Player Auto-skips Podcast Ads; No Server Required

January 27, 2026 · earsay staff

There are at least a dozen apps out there right now that offer ad skipping for podcasts. The problem is they all work the same way, and that approach has some undesirable tradeoffs.

Currently, these apps do some variation of the following:

  1. Transcribe the podcast audio (sometimes 1+ hours)
  2. Pass transcribed text to an LLM asking it to find the ads
  3. Map detected ads back to audio and skip those parts

Since steps one and two are compute-heavy, developers of the current generation of podcast ad skippers have opted to do this work on a server and deliver the results to mobile clients.

This makes the engineering very easy. Essentially something that could be done with API glue code. However, servers cost money and APIs cost money. Someone has to pay for these services, so typically it lands on the end user in the form of a recurring subscription or maintaining a credit balance. At that point, if recurring payment is required, users would be better off just paying for an ad-free feed (assuming it's available) and the content creator would be better off as well. This business model just enriches API and compute providers at the expense of content creators.

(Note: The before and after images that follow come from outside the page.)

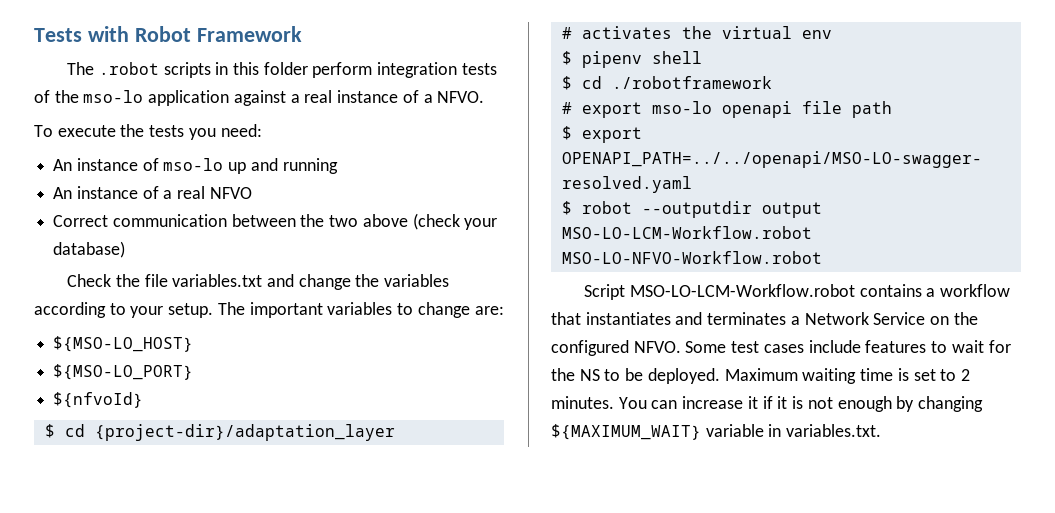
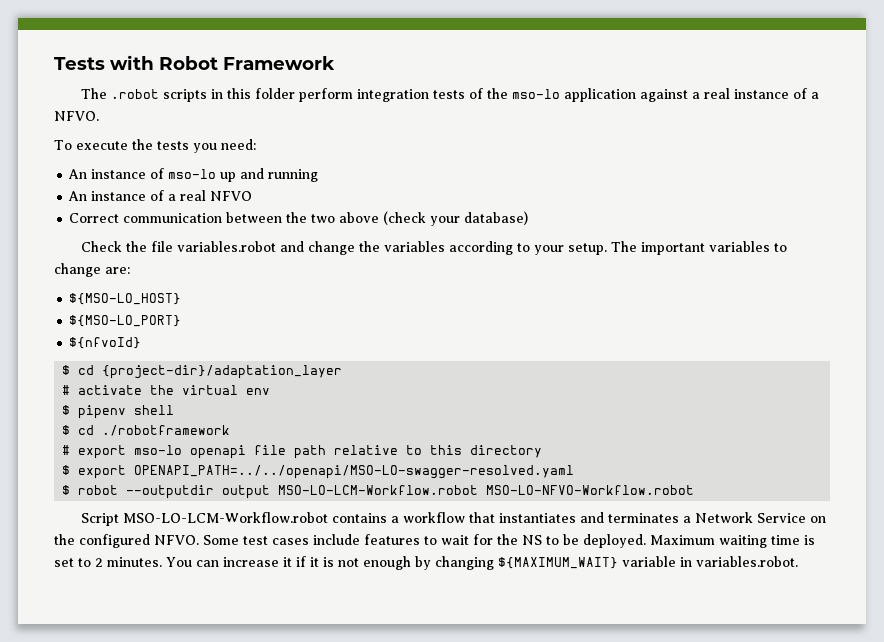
- Check the file variables.txt and change the variables according to your setup.
+ Check the file variables.robot and change the variables according to your setup.
- # activates the virtual env
+ # activate the virtual env
- # export mso-lo openapi file path
+ # export mso-lo openapi file path relative to this directory
- You can increase it if it is not enough by changing ${MAXIMUM_WAIT} variable in variables.txt.
+ You can increase it if it is not enough by changing ${MAXIMUM_WAIT} variable in variables.robot.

To add insult to injury, modern podcasts have dynamic ad insertion, which means the length and timing of ads may change from download to download. So in order to get accurate ad detections the user's client has to download the audio from the podcast then upload it to the app's servers for processing. Or what is more common: the server downloads the audio for the user, processes it, and redistributes it. In worse cases they redistribute their one download to all of their users who listen to that podcast. I am not a lawyer, but it seems to me this is copyright infringement and also reduces the podcasts' download counts, which actively harms content creators.

Thinking differently

For earsay we wanted to do something better. We didn't want to change the economics for listeners by making them pay a recurring fee, and we didn't want to impact content creators' download counts. We wanted to fit into the currently acceptable niche where users can tap forward on their app to skip ahead past an ad, but we simply wanted to automate that action for our users.

This is an entirely different engineering problem. Apple offers both on-device transcription and an on-device LLM. However, if you have ever used these you know they're not made for processing large pieces of content. The model's context window is only 4096 tokens! For transcription, all iOS users know how "great" Apple's dictation feature is.

This required training our own machine learning model on millions of real-world examples, and a great deal of trial-and-error. Throughout a typical podcast we sample the model thousands of times by passing it chunks of an episode. We then have a complex post-processing pipeline to refine uncertainties using hysteresis, among other techniques.

While our model is not perfect, it can approximate and often exceed the experience of skipping over ads yourself. We are continually training and improving our model.

Experience not exclusion

In the minds of users, the villain in the story of obnoxious ads is often the sponsors themselves. We do not subscribe to this theory. At the end of the day, sponsors pay for some of the content we enjoy. We may not agree with the price (loud incongruous interruptions) but we still think they should be heard. This is an area where Apple's on-device LLM is helpful. earsay transcribes detected ad segments using Apple's dictation and asks Apple's on-device LLM to extract any websites, phone numbers, calls to action, and offers from the detected ad. earsay then takes the output and automatically creates what is essentially a display ad based on the audio ad. If a domain or URL is given in the audio, the display ad is linked up and UTM parameters crediting the podcast are sent along.

A complete story

Many peers of earsay rely solely on ad skipping to draw in users. In many cases the podcast client itself leaves a lot to be desired. At earsay we are definitely more engineers than designers, so we do not claim that earsay, by any measure, is the most beautiful or refined podcast player (yet!). However, we did put a great deal of effort into supporting important creature comforts like a listening queue, sleep timers, deep iOS integration, and more. These features and experiences are just as important to us as the ad skipping.

Conclusion

Our hope is that earsay can mend the broken relationship many listeners now have with the podcast ecosystem while not negatively impacting content creators' download numbers. We think we are hitting this mark, though the job is not yet done.